Mysql – How to recover data from corrupted innoDB table from a crashed theSQL server

innodbMySQLrecovery

Some background:

I had a MySQL server running on Ubuntu Server. I don't remember which versions they were running but it was likely a Ubuntu 12.04 with MySQL 5.5. During the course of a day, connections from the client application to the server kept dropping. On the next day, the server crashed and mysql wouldn't start again. I was also getting lots of disk errors so I decided to attempt to recover the data on a new machine.

What I tried:

I tried to recover the data with a Ubuntu 12.04 running MySQL 5.5 but I couldn't get the service running. Before troubleshooting it, I tried the same steps on a Ubuntu Desktop running mySQL 5.1 that I had available, and they worked. Here's what I did:

  1. I copied /var/lib/mysql from the crashed server, to the new one
  2. I ran chown -R mysql:mysql /var/lib/mysql
  3. I ran service mysql start

The service started and everything seemed to work, except on one table. This is a table with BLOB data.

After some trial and error, I narrowed the problematic queries to record ids above a certain number (roughly, the last 100 records of a total of 7000 records).

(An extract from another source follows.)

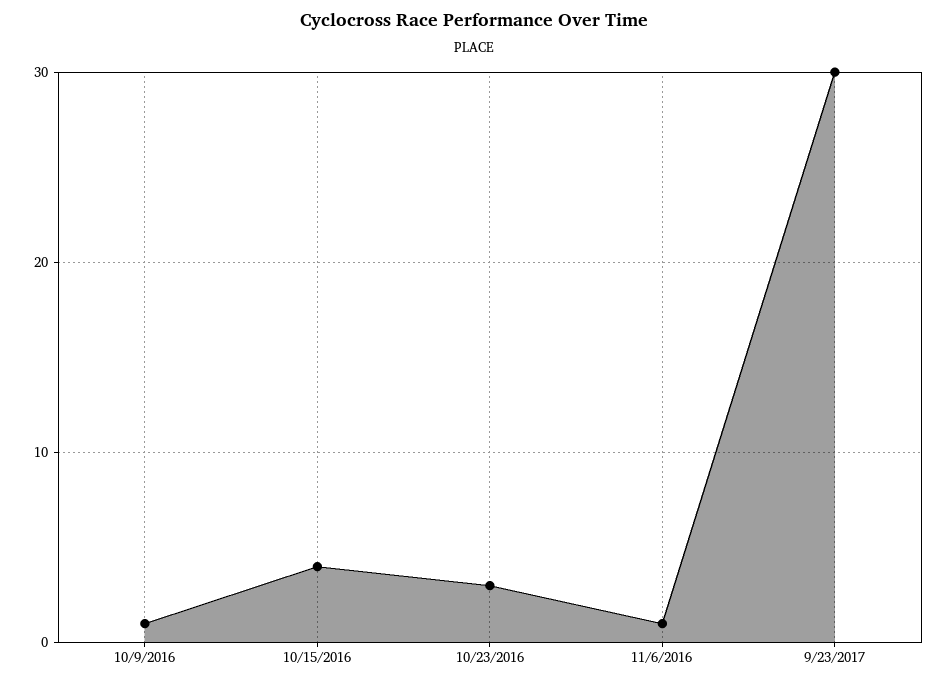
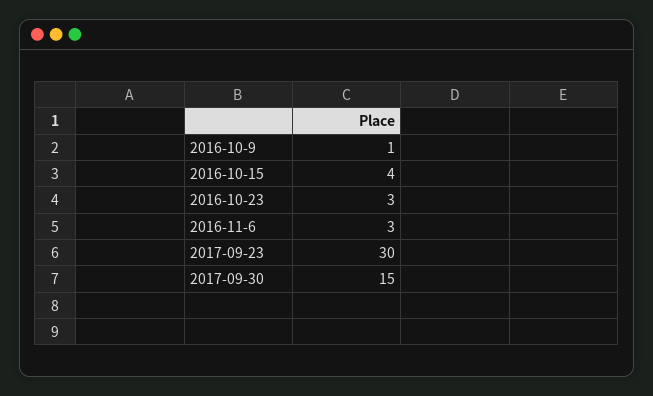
11/6/2016: 1 -> 3
2017-09-30: none -> 15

Sample of some queries and outputs:

> select field1 from table1 where field1 = 6900
> (completes successfully)
> select field1 from table1 where field1 <= 6900
> (completes successfully)
> select field1 from table1 where field1 = 6901
> Error 2013 (HY000) at line 1: Lost connection to mySQL server during query

Then, I started trying to dump the data in an attempt to recover it:

> mysqldump -u root -p database1 table1 > table1.sql
> Lost connection to mySQL server during query when dumping table 'table1' at row 6642

I looked into mysqldump's options and decided to try to add -f and the output was different:

> Couldn't execute 'UNLOCK TABLES': MySQL server has gone away (2006)

To make sure the problem's in this table, I tried:

> mysqldump -u root -p --ignore-table=database1.table1 database1 > database1.sql

… and the command completed successfully.

I tried to delete one of the offending records and the delete command completed successfully. I guess I could delete them all, from the first problematic one and minimize losses but is there any hope of recovering them?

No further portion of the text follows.